* [EXERCISE PROMPT]:
In the entries below, count each line holding the word "seit". Answer with the total alone.

Itemized modification records
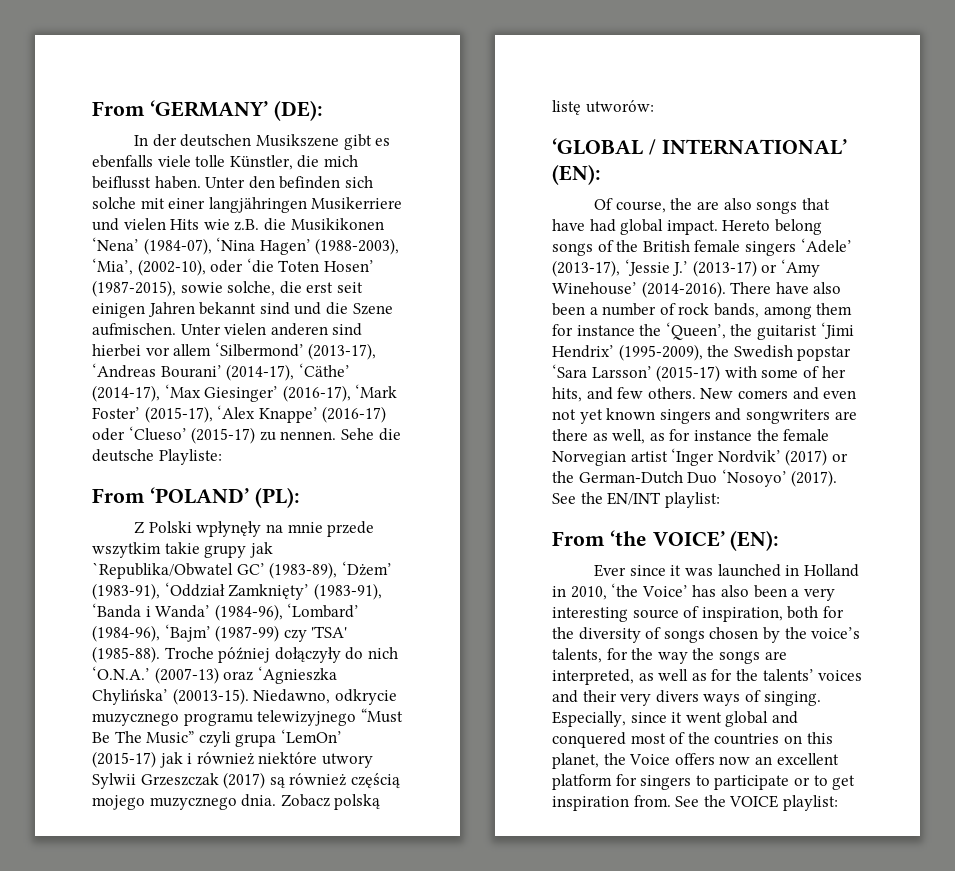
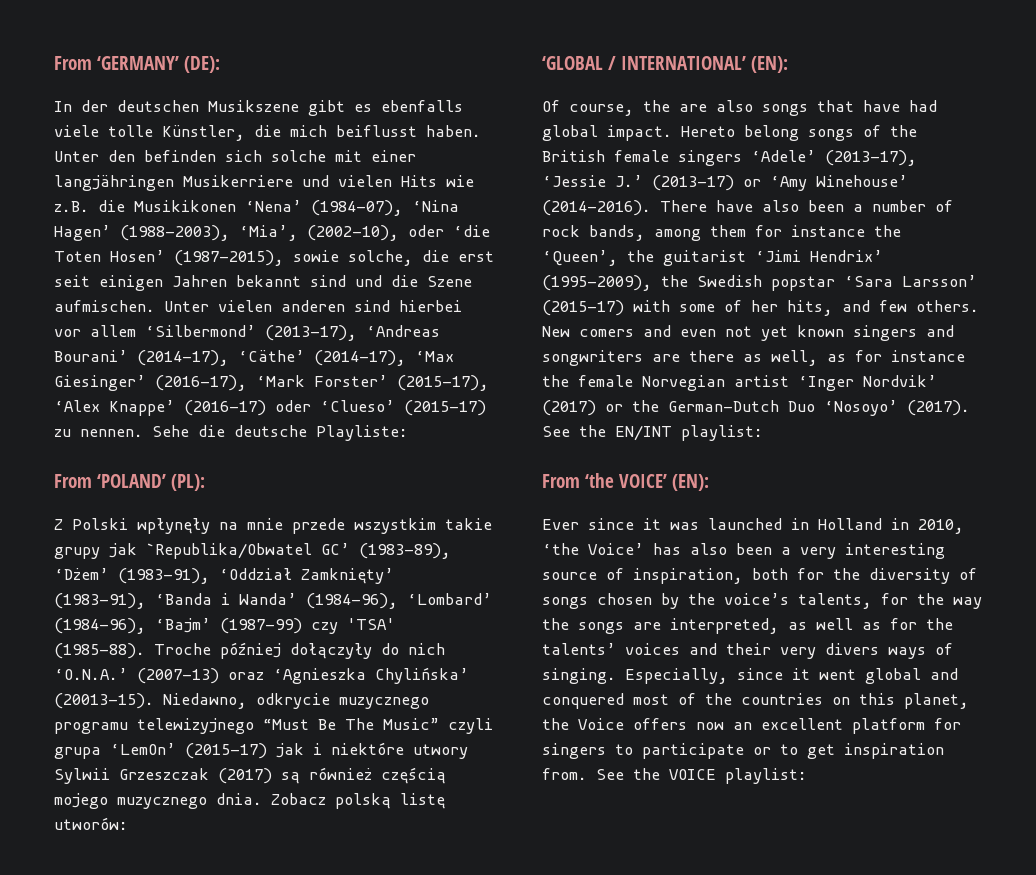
- Unter vielen anderen sind hierbei vor allem ‘Silbermond’ (2013-17), ‘Andreas Bourani’ (2014-17), ‘Cäthe’ (2014-17), ‘Max Giesinger’ (2016-17), ‘Mark Foster’ (2015-17), ‘Alex Knappe’ (2016-17) oder ‘Clueso’ (2015-17) zu nennen.
+ Unter vielen anderen sind hierbei vor allem ‘Silbermond’ (2013-17), ‘Andreas Bourani’ (2014-17), ‘Cäthe’ (2014-17), ‘Max Giesinger’ (2016-17), ‘Mark Forster’ (2015-17), ‘Alex Knappe’ (2016-17) oder ‘Clueso’ (2015-17) zu nennen.
- Z Polski wpłynęły na mnie przede wszytkim takie grupy jak `Republika/Obwatel GC’ (1983-89), ‘Dżem’ (1983-91), ‘Oddział Zamknięty’ (1983-91), ‘Banda i Wanda’ (1984-96), ‘Lombard’ (1984-96), ‘Bajm’ (1987-99) czy 'TSA' (1985-88).
+ Z Polski wpłynęły na mnie przede wszystkim takie grupy jak `Republika/Obwatel GC’ (1983-89), ‘Dżem’ (1983-91), ‘Oddział Zamknięty’ (1983-91), ‘Banda i Wanda’ (1984-96), ‘Lombard’ (1984-96), ‘Bajm’ (1987-99) czy 'TSA' (1985-88).
- Niedawno, odkrycie muzycznego programu telewizyjnego “Must Be The Music” czyli grupa ‘LemOn’ (2015-17) jak i również niektóre utwory Sylwii Grzeszczak (2017) są również częścią mojego muzycznego dnia.
+ Niedawno, odkrycie muzycznego programu telewizyjnego “Must Be The Music” czyli grupa ‘LemOn’ (2015-17) jak i niektóre utwory Sylwii Grzeszczak (2017) są również częścią mojego muzycznego dnia.

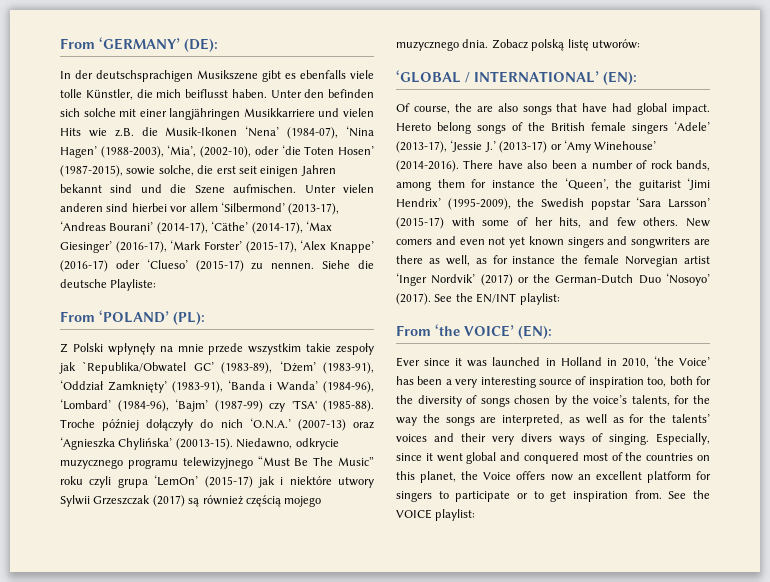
- In der deutschen Musikszene gibt es ebenfalls viele tolle Künstler, die mich beiflusst haben.
+ In der deutschsprachigen Musikszene gibt es ebenfalls viele tolle Künstler, die mich beiflusst haben.
- Unter den befinden sich solche mit einer langjähringen Musikerriere und vielen Hits wie z.B. die Musikikonen ‘Nena’ (1984-07), ‘Nina Hagen’ (1988-2003), ‘Mia’, (2002-10), oder ‘die Toten Hosen’ (1987-2015), sowie solche, die erst seit einigen Jahren bekannt sind und die Szene aufmischen.
+ Unter den befinden sich solche mit einer langjähringen Musikkarriere und vielen Hits wie z.B. die Musik-Ikonen ‘Nena’ (1984-07), ‘Nina Hagen’ (1988-2003), ‘Mia’, (2002-10), oder ‘die Toten Hosen’ (1987-2015), sowie solche, die erst seit einigen Jahren bekannt sind und die Szene aufmischen.
- Sehe die deutsche Playliste:
+ Siehe die deutsche Playliste:
- Z Polski wpłynęły na mnie przede wszystkim takie grupy jak `Republika/Obwatel GC’ (1983-89), ‘Dżem’ (1983-91), ‘Oddział Zamknięty’ (1983-91), ‘Banda i Wanda’ (1984-96), ‘Lombard’ (1984-96), ‘Bajm’ (1987-99) czy 'TSA' (1985-88).
+ Z Polski wpłynęły na mnie przede wszystkim takie zespoły jak `Republika/Obwatel GC’ (1983-89), ‘Dżem’ (1983-91), ‘Oddział Zamknięty’ (1983-91), ‘Banda i Wanda’ (1984-96), ‘Lombard’ (1984-96), ‘Bajm’ (1987-99) czy 'TSA' (1985-88).
- Niedawno, odkrycie muzycznego programu telewizyjnego “Must Be The Music” czyli grupa ‘LemOn’ (2015-17) jak i niektóre utwory Sylwii Grzeszczak (2017) są również częścią mojego muzycznego dnia.
+ Niedawno, odkrycie muzycznego programu telewizyjnego “Must Be The Music” roku czyli grupa ‘LemOn’ (2015-17) jak i niektóre utwory Sylwii Grzeszczak (2017) są również częścią mojego muzycznego dnia.
- Ever since it was launched in Holland in 2010, ‘the Voice’ has also been a very interesting source of inspiration, both for the diversity of songs chosen by the voice’s talents, for the way the songs are interpreted, as well as for the talents’ voices and their very divers ways of singing.
+ Ever since it was launched in Holland in 2010, ‘the Voice’ has been a very interesting source of inspiration too, both for the diversity of songs chosen by the voice’s talents, for the way the songs are interpreted, as well as for the talents’ voices and their very divers ways of singing.

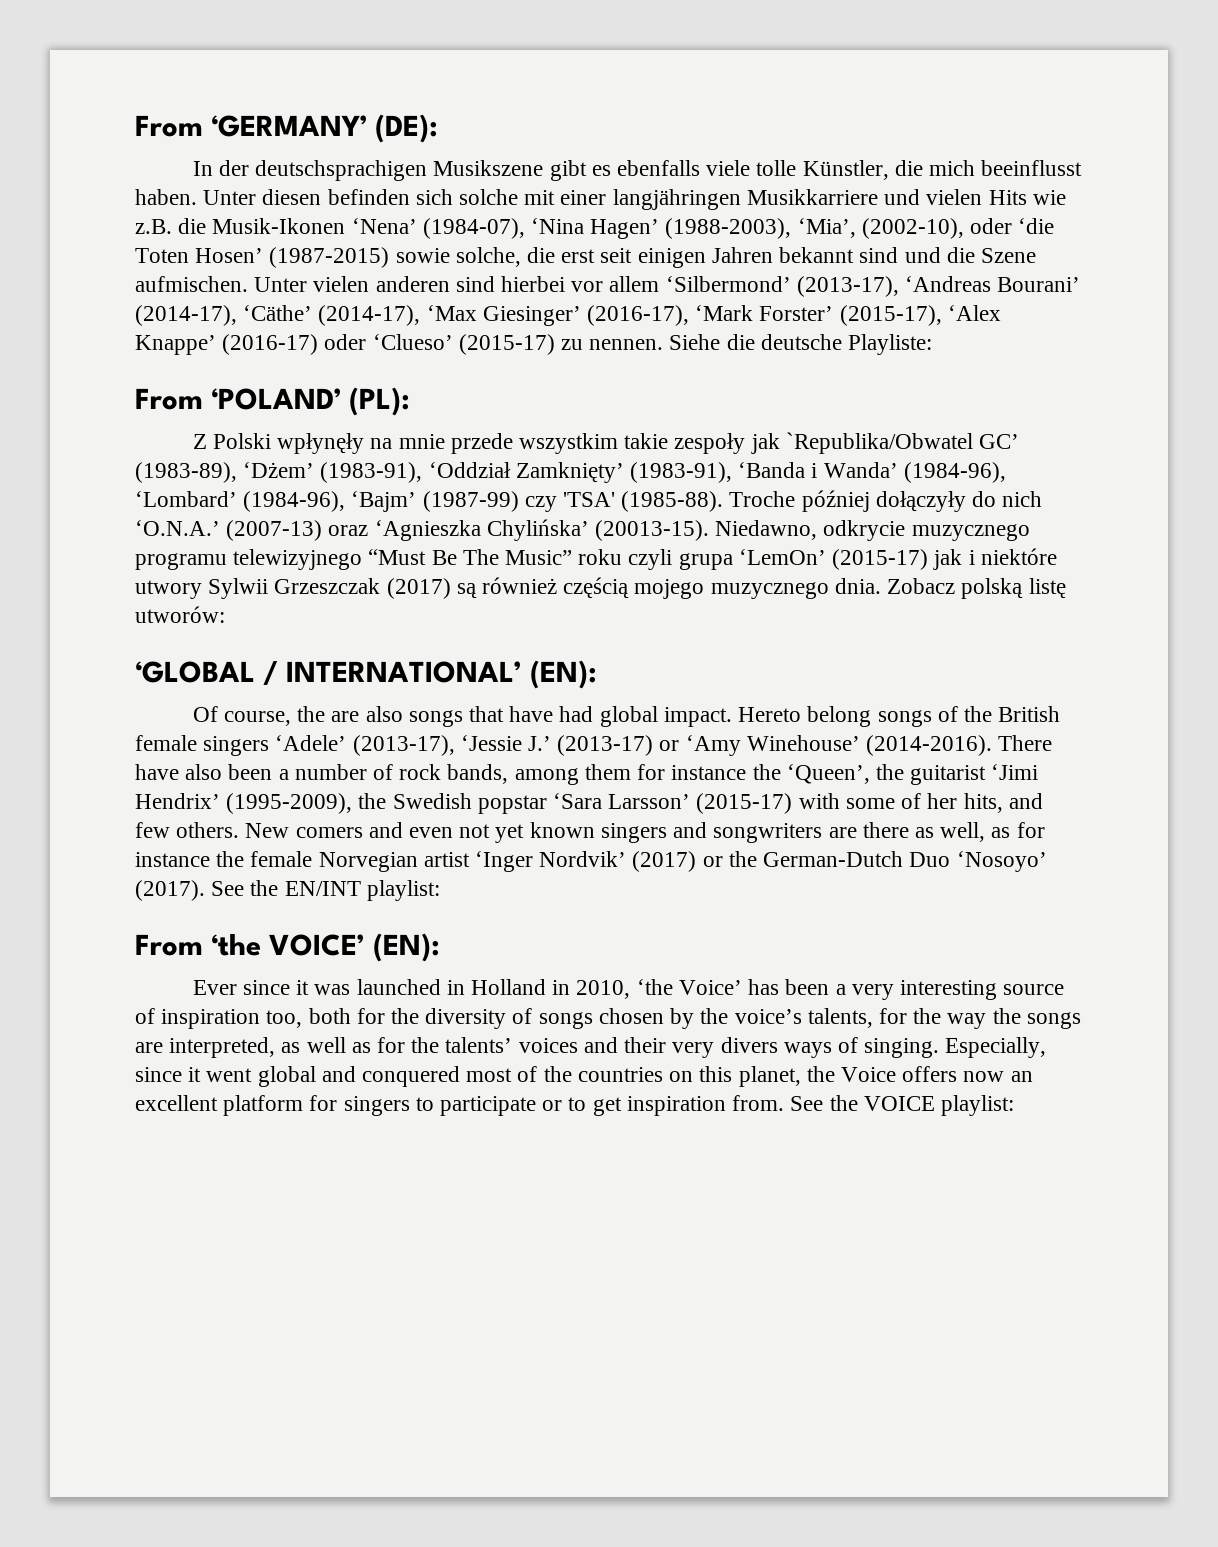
- In der deutschsprachigen Musikszene gibt es ebenfalls viele tolle Künstler, die mich beiflusst haben.
+ In der deutschsprachigen Musikszene gibt es ebenfalls viele tolle Künstler, die mich beeinflusst haben.
- Unter den befinden sich solche mit einer langjähringen Musikkarriere und vielen Hits wie z.B. die Musik-Ikonen ‘Nena’ (1984-07), ‘Nina Hagen’ (1988-2003), ‘Mia’, (2002-10), oder ‘die Toten Hosen’ (1987-2015), sowie solche, die erst seit einigen Jahren bekannt sind und die Szene aufmischen.
+ Unter diesen befinden sich solche mit einer langjähringen Musikkarriere und vielen Hits wie z.B. die Musik-Ikonen ‘Nena’ (1984-07), ‘Nina Hagen’ (1988-2003), ‘Mia’, (2002-10), oder ‘die Toten Hosen’ (1987-2015) sowie solche, die erst seit einigen Jahren bekannt sind und die Szene aufmischen.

* [COMPLETED EXERCISE]:
4